__TASK INSTRUCTIONS__
Send back exactly the lines from the opening line of the records below through the one with "[100,306,217,320] Angular7 Version".

┄┄┄┄┄┄┄┄┄┄

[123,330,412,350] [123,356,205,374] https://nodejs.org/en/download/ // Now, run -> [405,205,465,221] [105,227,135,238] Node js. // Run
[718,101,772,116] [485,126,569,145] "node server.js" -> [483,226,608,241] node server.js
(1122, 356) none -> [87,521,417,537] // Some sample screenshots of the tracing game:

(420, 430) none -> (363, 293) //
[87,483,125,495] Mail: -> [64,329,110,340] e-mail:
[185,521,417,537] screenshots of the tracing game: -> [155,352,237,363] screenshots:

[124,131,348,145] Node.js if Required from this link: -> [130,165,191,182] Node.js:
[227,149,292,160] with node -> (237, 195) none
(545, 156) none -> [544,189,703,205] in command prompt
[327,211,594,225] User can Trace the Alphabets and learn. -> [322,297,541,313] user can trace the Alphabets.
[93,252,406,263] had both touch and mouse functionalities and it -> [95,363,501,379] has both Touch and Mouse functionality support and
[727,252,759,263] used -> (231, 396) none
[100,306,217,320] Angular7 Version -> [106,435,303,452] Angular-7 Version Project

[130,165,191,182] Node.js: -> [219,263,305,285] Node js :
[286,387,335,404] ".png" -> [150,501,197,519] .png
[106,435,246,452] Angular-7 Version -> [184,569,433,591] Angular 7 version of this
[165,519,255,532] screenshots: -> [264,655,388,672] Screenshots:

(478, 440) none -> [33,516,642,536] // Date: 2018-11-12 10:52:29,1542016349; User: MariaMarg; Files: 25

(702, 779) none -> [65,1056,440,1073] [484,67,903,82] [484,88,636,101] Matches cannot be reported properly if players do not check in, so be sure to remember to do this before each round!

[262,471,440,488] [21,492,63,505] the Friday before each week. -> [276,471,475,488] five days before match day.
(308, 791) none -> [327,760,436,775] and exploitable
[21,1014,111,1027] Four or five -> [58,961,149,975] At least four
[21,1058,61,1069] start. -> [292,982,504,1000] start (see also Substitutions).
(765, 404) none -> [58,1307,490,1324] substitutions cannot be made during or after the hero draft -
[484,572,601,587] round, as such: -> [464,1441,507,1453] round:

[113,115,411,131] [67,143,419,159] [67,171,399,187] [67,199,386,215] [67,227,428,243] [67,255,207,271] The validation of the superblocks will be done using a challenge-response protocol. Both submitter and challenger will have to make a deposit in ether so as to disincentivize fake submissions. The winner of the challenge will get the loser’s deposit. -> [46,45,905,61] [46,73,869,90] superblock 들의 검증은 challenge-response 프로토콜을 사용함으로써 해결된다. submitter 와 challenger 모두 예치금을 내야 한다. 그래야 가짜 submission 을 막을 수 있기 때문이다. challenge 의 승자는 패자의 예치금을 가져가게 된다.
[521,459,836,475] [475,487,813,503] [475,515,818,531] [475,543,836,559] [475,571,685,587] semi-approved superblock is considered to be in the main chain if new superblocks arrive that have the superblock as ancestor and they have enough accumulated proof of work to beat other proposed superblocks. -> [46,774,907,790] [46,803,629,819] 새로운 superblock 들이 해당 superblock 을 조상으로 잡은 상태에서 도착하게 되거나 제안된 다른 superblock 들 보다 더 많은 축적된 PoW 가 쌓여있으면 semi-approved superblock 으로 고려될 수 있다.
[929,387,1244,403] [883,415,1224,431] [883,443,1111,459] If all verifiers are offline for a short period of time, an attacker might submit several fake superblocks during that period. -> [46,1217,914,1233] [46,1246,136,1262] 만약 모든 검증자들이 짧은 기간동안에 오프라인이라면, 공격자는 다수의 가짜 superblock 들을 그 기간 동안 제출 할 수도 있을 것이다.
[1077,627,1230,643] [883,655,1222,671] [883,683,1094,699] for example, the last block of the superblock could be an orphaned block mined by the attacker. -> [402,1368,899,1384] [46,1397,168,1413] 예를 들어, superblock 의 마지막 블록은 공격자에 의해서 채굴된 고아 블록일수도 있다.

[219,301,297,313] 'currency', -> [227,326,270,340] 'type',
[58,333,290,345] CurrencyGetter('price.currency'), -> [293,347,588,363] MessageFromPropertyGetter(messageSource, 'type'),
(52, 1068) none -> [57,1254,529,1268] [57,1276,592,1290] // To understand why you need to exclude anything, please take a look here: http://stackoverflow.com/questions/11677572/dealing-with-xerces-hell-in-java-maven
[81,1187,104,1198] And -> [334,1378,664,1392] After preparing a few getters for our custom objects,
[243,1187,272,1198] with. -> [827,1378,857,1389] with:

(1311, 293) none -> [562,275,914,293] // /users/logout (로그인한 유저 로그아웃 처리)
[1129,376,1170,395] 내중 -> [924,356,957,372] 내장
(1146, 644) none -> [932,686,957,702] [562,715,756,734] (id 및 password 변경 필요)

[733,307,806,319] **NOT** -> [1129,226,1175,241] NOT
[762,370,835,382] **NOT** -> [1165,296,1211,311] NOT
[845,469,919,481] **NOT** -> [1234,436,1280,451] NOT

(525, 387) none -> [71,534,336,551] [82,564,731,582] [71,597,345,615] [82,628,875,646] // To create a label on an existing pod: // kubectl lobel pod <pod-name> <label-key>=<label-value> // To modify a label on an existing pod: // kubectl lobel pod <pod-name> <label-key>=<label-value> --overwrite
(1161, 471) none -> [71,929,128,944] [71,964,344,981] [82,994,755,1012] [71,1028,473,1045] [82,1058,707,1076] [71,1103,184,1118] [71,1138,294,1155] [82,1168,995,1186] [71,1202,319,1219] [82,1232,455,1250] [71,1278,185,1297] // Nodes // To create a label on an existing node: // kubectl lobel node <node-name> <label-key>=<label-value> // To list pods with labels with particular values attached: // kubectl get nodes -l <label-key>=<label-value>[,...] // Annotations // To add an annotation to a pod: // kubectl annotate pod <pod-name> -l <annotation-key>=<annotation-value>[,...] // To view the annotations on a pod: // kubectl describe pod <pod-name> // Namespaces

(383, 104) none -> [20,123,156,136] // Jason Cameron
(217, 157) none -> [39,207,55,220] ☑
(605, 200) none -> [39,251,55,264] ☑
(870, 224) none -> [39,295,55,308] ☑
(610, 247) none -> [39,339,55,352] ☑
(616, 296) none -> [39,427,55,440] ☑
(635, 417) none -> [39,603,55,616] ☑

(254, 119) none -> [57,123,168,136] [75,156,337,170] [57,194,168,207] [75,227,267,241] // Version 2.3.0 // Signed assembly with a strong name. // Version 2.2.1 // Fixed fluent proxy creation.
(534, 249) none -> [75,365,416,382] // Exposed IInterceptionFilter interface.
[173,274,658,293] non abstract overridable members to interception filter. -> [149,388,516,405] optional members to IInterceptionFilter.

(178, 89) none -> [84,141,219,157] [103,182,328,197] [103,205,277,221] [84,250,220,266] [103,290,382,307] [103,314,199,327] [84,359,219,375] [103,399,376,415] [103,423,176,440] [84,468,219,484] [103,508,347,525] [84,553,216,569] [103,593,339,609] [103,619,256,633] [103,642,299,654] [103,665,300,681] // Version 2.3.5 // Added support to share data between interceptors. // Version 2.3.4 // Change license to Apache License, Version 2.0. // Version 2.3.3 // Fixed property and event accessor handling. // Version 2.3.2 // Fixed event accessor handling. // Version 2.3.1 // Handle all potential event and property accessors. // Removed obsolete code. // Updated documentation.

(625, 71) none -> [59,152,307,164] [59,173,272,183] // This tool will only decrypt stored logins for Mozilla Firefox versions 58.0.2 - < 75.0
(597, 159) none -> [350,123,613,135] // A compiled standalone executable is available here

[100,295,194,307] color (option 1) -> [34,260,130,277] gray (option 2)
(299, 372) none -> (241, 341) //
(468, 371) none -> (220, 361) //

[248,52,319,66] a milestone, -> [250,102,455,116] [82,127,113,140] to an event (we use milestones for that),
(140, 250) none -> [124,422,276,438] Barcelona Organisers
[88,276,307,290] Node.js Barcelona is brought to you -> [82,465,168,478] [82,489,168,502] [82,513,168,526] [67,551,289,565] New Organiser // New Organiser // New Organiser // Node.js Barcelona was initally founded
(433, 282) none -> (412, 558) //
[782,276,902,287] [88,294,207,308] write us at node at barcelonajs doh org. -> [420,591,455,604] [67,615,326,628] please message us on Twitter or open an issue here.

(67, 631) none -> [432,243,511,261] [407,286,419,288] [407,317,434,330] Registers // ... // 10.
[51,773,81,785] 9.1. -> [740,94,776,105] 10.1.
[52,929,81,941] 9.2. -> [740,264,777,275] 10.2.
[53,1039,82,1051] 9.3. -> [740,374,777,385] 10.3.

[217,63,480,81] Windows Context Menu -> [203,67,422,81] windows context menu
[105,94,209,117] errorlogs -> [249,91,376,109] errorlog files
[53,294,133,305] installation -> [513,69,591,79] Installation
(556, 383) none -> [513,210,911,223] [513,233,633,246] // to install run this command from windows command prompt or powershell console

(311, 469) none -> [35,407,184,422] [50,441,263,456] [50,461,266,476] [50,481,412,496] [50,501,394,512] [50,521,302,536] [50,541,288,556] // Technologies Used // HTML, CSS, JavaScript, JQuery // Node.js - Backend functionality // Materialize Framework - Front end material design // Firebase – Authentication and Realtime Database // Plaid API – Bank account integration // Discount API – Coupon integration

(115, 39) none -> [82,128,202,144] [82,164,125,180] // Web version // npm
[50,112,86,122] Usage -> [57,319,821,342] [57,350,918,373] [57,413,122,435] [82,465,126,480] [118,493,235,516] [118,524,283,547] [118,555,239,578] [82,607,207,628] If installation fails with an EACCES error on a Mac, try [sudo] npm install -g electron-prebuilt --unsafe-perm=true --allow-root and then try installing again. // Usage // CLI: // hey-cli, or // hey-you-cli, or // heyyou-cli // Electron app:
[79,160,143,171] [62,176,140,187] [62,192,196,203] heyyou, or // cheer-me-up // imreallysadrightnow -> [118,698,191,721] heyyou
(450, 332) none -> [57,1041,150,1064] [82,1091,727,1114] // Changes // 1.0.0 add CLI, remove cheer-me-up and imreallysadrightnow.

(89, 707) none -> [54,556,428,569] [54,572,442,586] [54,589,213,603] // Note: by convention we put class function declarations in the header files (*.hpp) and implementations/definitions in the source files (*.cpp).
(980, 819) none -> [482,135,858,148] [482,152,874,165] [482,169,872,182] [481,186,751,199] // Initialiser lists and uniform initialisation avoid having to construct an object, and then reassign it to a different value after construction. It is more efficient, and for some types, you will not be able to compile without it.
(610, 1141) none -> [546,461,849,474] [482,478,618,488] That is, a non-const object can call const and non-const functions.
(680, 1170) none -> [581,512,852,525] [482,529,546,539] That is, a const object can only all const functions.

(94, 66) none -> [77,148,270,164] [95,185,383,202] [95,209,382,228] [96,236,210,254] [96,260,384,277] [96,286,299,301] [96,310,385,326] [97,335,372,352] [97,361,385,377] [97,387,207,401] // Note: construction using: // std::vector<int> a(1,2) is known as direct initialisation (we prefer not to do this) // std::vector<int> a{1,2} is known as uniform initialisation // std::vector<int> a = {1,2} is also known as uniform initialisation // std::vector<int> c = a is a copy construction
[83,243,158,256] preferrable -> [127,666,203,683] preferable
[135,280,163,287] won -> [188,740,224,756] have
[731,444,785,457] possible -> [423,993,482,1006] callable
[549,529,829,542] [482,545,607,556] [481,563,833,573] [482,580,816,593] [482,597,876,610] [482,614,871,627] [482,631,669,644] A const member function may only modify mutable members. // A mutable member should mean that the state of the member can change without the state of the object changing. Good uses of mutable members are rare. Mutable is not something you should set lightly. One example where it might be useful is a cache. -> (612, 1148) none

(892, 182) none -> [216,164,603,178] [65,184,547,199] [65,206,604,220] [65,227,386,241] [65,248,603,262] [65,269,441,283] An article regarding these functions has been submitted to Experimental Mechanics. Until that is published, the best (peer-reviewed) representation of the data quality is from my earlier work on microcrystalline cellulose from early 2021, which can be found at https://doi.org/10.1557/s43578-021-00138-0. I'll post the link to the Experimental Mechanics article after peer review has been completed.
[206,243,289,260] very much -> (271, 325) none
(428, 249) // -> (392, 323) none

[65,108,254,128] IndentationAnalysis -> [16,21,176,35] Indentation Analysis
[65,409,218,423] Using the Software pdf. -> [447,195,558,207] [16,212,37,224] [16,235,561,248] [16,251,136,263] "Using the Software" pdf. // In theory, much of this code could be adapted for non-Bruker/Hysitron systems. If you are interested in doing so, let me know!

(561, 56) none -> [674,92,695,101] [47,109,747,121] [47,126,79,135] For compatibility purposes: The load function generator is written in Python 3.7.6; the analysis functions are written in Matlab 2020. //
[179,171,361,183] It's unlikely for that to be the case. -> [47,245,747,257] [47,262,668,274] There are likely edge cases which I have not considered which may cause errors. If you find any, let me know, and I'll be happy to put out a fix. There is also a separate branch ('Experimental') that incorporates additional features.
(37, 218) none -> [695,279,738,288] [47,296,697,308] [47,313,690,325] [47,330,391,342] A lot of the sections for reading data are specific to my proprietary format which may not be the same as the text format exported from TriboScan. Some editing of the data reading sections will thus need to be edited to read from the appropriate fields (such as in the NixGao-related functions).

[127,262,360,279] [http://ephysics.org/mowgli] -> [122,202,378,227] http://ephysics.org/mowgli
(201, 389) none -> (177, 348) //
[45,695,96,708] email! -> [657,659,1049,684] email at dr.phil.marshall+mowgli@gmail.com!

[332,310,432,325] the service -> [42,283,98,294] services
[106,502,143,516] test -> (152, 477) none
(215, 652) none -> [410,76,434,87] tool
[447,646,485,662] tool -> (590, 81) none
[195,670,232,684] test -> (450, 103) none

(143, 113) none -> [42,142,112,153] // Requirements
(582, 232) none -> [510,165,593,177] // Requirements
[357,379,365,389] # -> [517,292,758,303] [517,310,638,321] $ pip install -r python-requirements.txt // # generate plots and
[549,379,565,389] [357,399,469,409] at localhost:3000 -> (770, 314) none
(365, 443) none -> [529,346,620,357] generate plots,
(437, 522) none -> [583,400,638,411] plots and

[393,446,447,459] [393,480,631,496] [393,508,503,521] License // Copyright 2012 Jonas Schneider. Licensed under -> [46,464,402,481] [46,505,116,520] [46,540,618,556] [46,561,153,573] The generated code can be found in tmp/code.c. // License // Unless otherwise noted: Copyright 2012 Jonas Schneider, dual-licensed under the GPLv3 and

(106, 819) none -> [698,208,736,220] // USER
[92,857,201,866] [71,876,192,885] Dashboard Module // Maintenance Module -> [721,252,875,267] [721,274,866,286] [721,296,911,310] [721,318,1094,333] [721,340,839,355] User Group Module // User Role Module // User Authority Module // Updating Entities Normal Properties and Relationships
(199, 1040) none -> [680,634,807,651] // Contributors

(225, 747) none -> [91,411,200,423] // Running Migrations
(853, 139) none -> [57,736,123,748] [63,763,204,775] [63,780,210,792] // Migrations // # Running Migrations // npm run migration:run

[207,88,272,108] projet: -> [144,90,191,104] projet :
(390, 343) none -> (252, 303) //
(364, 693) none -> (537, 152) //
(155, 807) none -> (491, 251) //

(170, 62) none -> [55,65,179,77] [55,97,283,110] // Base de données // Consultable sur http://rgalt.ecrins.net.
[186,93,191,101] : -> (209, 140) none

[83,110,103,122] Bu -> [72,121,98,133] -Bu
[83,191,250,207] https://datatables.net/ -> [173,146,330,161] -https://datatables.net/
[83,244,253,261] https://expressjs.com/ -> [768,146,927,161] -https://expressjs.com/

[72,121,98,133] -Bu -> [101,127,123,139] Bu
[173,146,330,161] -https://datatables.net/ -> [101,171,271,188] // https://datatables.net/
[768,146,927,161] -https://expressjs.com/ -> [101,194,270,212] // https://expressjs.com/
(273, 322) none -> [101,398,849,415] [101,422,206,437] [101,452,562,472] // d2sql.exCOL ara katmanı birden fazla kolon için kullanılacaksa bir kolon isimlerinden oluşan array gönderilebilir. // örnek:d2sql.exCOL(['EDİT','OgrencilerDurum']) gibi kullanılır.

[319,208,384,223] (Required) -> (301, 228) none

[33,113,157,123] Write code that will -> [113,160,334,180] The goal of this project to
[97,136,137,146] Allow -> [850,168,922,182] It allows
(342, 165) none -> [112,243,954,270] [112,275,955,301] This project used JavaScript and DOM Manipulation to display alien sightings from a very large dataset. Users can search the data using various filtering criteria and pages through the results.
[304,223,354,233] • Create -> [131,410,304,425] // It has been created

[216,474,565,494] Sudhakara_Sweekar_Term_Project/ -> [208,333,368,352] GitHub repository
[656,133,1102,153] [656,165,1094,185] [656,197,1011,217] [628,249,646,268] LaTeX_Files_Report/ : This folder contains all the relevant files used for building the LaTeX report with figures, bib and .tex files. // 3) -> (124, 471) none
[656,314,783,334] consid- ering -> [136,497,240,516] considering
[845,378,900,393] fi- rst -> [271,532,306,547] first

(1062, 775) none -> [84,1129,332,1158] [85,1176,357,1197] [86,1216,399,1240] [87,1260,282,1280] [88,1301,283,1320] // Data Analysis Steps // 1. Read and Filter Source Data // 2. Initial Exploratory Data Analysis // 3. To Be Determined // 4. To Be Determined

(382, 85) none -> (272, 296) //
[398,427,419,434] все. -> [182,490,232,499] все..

┄┄┄┄┄┄┄┄┄┄

__RESULT FOR THIS EXERCISE__
[123,330,412,350] [123,356,205,374] https://nodejs.org/en/download/ // Now, run -> [405,205,465,221] [105,227,135,238] Node js. // Run
[718,101,772,116] [485,126,569,145] "node server.js" -> [483,226,608,241] node server.js
(1122, 356) none -> [87,521,417,537] // Some sample screenshots of the tracing game:

(420, 430) none -> (363, 293) //
[87,483,125,495] Mail: -> [64,329,110,340] e-mail:
[185,521,417,537] screenshots of the tracing game: -> [155,352,237,363] screenshots:

[124,131,348,145] Node.js if Required from this link: -> [130,165,191,182] Node.js:
[227,149,292,160] with node -> (237, 195) none
(545, 156) none -> [544,189,703,205] in command prompt
[327,211,594,225] User can Trace the Alphabets and learn. -> [322,297,541,313] user can trace the Alphabets.
[93,252,406,263] had both touch and mouse functionalities and it -> [95,363,501,379] has both Touch and Mouse functionality support and
[727,252,759,263] used -> (231, 396) none
[100,306,217,320] Angular7 Version -> [106,435,303,452] Angular-7 Version Project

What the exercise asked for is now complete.